• **Problem to work on**: Of the records that follow, copy only the lines from the line containing "[580,184,713,203] YTKRequest ->" to the line containing "[881,268,988,287] srcPopMsa: ->", both included, exactly as written.

[Collected data entries]

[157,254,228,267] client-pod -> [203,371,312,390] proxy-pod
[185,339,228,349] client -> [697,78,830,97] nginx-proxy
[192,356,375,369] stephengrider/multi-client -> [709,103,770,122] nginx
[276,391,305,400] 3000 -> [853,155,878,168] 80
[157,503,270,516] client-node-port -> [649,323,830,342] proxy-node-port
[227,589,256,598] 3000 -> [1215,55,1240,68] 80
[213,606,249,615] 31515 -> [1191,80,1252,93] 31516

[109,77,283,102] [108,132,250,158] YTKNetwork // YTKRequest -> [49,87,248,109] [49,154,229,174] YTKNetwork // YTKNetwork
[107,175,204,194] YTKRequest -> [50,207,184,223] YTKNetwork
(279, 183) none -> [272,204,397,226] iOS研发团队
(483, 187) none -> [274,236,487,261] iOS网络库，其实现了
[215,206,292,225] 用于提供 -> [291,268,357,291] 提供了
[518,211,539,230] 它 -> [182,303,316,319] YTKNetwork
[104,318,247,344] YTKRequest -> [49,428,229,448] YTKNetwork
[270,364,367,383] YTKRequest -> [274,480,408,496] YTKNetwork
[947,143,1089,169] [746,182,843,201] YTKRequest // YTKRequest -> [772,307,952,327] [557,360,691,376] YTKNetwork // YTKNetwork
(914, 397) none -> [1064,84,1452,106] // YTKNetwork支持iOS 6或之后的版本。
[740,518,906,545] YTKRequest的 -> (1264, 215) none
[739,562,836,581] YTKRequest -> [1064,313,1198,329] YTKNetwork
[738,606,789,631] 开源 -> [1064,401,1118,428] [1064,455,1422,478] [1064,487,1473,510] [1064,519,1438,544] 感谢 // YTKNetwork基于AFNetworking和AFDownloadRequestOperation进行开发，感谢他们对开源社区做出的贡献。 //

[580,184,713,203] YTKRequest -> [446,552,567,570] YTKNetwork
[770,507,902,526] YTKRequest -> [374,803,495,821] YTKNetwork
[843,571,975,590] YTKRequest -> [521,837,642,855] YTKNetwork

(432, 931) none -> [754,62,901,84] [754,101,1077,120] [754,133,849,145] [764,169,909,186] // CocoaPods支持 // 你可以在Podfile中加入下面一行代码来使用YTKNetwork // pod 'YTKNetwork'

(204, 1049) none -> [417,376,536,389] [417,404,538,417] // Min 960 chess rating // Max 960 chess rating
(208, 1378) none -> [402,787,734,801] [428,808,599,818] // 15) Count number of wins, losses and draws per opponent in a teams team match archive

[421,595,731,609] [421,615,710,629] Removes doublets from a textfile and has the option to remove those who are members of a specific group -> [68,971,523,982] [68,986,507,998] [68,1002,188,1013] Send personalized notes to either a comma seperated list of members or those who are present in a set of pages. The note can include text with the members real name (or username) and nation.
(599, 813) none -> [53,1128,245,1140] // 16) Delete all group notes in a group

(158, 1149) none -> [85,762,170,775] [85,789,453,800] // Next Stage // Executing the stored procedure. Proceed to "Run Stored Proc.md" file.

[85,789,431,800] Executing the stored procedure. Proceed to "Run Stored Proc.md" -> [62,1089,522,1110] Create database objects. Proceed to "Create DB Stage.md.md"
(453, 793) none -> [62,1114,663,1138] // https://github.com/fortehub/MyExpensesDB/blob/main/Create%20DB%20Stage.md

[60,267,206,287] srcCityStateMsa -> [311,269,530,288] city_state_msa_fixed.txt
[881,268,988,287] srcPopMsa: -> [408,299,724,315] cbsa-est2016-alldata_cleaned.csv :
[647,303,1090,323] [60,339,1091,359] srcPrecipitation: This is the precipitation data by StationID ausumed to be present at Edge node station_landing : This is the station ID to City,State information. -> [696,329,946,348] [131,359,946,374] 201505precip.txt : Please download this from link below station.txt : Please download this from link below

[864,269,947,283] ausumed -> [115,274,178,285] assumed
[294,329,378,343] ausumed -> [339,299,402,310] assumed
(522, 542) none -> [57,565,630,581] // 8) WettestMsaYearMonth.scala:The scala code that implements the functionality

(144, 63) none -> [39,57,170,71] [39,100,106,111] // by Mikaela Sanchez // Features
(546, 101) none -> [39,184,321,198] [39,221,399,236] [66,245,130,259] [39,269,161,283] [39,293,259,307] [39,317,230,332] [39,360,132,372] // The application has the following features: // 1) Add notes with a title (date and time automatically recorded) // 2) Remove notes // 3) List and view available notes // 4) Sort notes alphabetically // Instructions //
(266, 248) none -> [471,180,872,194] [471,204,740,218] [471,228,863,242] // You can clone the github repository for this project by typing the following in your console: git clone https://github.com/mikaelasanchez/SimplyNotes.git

• **Answer box**:
[580,184,713,203] YTKRequest -> [446,552,567,570] YTKNetwork
[770,507,902,526] YTKRequest -> [374,803,495,821] YTKNetwork
[843,571,975,590] YTKRequest -> [521,837,642,855] YTKNetwork

(432, 931) none -> [754,62,901,84] [754,101,1077,120] [754,133,849,145] [764,169,909,186] // CocoaPods支持 // 你可以在Podfile中加入下面一行代码来使用YTKNetwork // pod 'YTKNetwork'

(204, 1049) none -> [417,376,536,389] [417,404,538,417] // Min 960 chess rating // Max 960 chess rating
(208, 1378) none -> [402,787,734,801] [428,808,599,818] // 15) Count number of wins, losses and draws per opponent in a teams team match archive

[421,595,731,609] [421,615,710,629] Removes doublets from a textfile and has the option to remove those who are members of a specific group -> [68,971,523,982] [68,986,507,998] [68,1002,188,1013] Send personalized notes to either a comma seperated list of members or those who are present in a set of pages. The note can include text with the members real name (or username) and nation.
(599, 813) none -> [53,1128,245,1140] // 16) Delete all group notes in a group

(158, 1149) none -> [85,762,170,775] [85,789,453,800] // Next Stage // Executing the stored procedure. Proceed to "Run Stored Proc.md" file.

[85,789,431,800] Executing the stored procedure. Proceed to "Run Stored Proc.md" -> [62,1089,522,1110] Create database objects. Proceed to "Create DB Stage.md.md"
(453, 793) none -> [62,1114,663,1138] // https://github.com/fortehub/MyExpensesDB/blob/main/Create%20DB%20Stage.md

[60,267,206,287] srcCityStateMsa -> [311,269,530,288] city_state_msa_fixed.txt
[881,268,988,287] srcPopMsa: -> [408,299,724,315] cbsa-est2016-alldata_cleaned.csv :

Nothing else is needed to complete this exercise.